Segment Start: RECORDS FOR THIS EXERCISE

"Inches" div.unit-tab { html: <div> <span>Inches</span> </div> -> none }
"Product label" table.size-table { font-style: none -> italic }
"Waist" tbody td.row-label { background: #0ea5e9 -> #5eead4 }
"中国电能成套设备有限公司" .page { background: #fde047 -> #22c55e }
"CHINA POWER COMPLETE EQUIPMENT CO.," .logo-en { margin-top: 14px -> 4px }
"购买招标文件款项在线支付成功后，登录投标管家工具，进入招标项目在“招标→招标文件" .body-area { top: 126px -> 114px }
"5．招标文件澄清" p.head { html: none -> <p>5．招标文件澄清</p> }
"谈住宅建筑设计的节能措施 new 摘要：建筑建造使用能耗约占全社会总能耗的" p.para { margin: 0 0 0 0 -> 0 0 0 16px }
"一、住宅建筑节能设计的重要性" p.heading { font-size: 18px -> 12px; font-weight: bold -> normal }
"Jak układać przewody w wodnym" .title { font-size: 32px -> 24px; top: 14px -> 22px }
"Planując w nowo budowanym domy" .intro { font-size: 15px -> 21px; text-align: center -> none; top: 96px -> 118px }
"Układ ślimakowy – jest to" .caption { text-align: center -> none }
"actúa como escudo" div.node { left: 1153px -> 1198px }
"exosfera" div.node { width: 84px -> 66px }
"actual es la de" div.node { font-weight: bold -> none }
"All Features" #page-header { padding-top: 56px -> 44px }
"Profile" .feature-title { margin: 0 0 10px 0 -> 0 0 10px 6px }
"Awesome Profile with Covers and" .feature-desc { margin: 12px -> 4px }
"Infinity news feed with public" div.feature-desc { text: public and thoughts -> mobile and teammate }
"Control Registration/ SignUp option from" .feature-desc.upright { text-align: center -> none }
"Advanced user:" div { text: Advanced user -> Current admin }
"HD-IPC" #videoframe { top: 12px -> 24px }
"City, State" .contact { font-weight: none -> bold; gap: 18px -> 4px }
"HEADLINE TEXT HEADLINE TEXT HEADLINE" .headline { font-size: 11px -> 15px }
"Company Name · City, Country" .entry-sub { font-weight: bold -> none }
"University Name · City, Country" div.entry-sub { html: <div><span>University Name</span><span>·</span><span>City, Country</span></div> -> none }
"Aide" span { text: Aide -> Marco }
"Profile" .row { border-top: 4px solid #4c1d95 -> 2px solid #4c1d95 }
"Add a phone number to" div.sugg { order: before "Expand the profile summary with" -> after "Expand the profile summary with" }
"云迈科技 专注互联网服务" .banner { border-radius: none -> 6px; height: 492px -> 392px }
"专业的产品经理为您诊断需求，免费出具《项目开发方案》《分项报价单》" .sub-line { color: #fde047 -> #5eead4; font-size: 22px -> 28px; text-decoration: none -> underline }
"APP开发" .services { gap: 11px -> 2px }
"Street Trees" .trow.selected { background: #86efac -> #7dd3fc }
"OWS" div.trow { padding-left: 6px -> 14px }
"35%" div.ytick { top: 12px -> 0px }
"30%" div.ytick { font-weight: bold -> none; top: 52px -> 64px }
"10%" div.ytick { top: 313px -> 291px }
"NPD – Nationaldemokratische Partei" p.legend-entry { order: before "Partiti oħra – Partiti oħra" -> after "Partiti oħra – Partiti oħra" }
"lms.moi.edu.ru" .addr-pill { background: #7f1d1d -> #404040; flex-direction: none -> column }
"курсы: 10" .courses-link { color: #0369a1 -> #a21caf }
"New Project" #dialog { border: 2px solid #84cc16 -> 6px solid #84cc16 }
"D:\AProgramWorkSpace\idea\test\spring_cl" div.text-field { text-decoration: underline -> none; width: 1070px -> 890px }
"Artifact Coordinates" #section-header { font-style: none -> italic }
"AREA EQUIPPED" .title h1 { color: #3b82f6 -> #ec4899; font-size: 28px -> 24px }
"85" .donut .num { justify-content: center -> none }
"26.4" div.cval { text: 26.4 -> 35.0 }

Segment End: RECORDS FOR THIS EXERCISE

EXERCISE :: Exactly as given, repeat every record above.

RESPONSE TO THIS TASK ::
"Inches" div.unit-tab { html: <div> <span>Inches</span> </div> -> none }
"Product label" table.size-table { font-style: none -> italic }
"Waist" tbody td.row-label { background: #0ea5e9 -> #5eead4 }
"中国电能成套设备有限公司" .page { background: #fde047 -> #22c55e }
"CHINA POWER COMPLETE EQUIPMENT CO.," .logo-en { margin-top: 14px -> 4px }
"购买招标文件款项在线支付成功后，登录投标管家工具，进入招标项目在“招标→招标文件" .body-area { top: 126px -> 114px }
"5．招标文件澄清" p.head { html: none -> <p>5．招标文件澄清</p> }
"谈住宅建筑设计的节能措施 new 摘要：建筑建造使用能耗约占全社会总能耗的" p.para { margin: 0 0 0 0 -> 0 0 0 16px }
"一、住宅建筑节能设计的重要性" p.heading { font-size: 18px -> 12px; font-weight: bold -> normal }
"Jak układać przewody w wodnym" .title { font-size: 32px -> 24px; top: 14px -> 22px }
"Planując w nowo budowanym domy" .intro { font-size: 15px -> 21px; text-align: center -> none; top: 96px -> 118px }
"Układ ślimakowy – jest to" .caption { text-align: center -> none }
"actúa como escudo" div.node { left: 1153px -> 1198px }
"exosfera" div.node { width: 84px -> 66px }
"actual es la de" div.node { font-weight: bold -> none }
"All Features" #page-header { padding-top: 56px -> 44px }
"Profile" .feature-title { margin: 0 0 10px 0 -> 0 0 10px 6px }
"Awesome Profile with Covers and" .feature-desc { margin: 12px -> 4px }
"Infinity news feed with public" div.feature-desc { text: public and thoughts -> mobile and teammate }
"Control Registration/ SignUp option from" .feature-desc.upright { text-align: center -> none }
"Advanced user:" div { text: Advanced user -> Current admin }
"HD-IPC" #videoframe { top: 12px -> 24px }
"City, State" .contact { font-weight: none -> bold; gap: 18px -> 4px }
"HEADLINE TEXT HEADLINE TEXT HEADLINE" .headline { font-size: 11px -> 15px }
"Company Name · City, Country" .entry-sub { font-weight: bold -> none }
"University Name · City, Country" div.entry-sub { html: <div><span>University Name</span><span>·</span><span>City, Country</span></div> -> none }
"Aide" span { text: Aide -> Marco }
"Profile" .row { border-top: 4px solid #4c1d95 -> 2px solid #4c1d95 }
"Add a phone number to" div.sugg { order: before "Expand the profile summary with" -> after "Expand the profile summary with" }
"云迈科技 专注互联网服务" .banner { border-radius: none -> 6px; height: 492px -> 392px }
"专业的产品经理为您诊断需求，免费出具《项目开发方案》《分项报价单》" .sub-line { color: #fde047 -> #5eead4; font-size: 22px -> 28px; text-decoration: none -> underline }
"APP开发" .services { gap: 11px -> 2px }
"Street Trees" .trow.selected { background: #86efac -> #7dd3fc }
"OWS" div.trow { padding-left: 6px -> 14px }
"35%" div.ytick { top: 12px -> 0px }
"30%" div.ytick { font-weight: bold -> none; top: 52px -> 64px }
"10%" div.ytick { top: 313px -> 291px }
"NPD – Nationaldemokratische Partei" p.legend-entry { order: before "Partiti oħra – Partiti oħra" -> after "Partiti oħra – Partiti oħra" }
"lms.moi.edu.ru" .addr-pill { background: #7f1d1d -> #404040; flex-direction: none -> column }
"курсы: 10" .courses-link { color: #0369a1 -> #a21caf }
"New Project" #dialog { border: 2px solid #84cc16 -> 6px solid #84cc16 }
"D:\AProgramWorkSpace\idea\test\spring_cl" div.text-field { text-decoration: underline -> none; width: 1070px -> 890px }
"Artifact Coordinates" #section-header { font-style: none -> italic }
"AREA EQUIPPED" .title h1 { color: #3b82f6 -> #ec4899; font-size: 28px -> 24px }
"85" .donut .num { justify-content: center -> none }
"26.4" div.cval { text: 26.4 -> 35.0 }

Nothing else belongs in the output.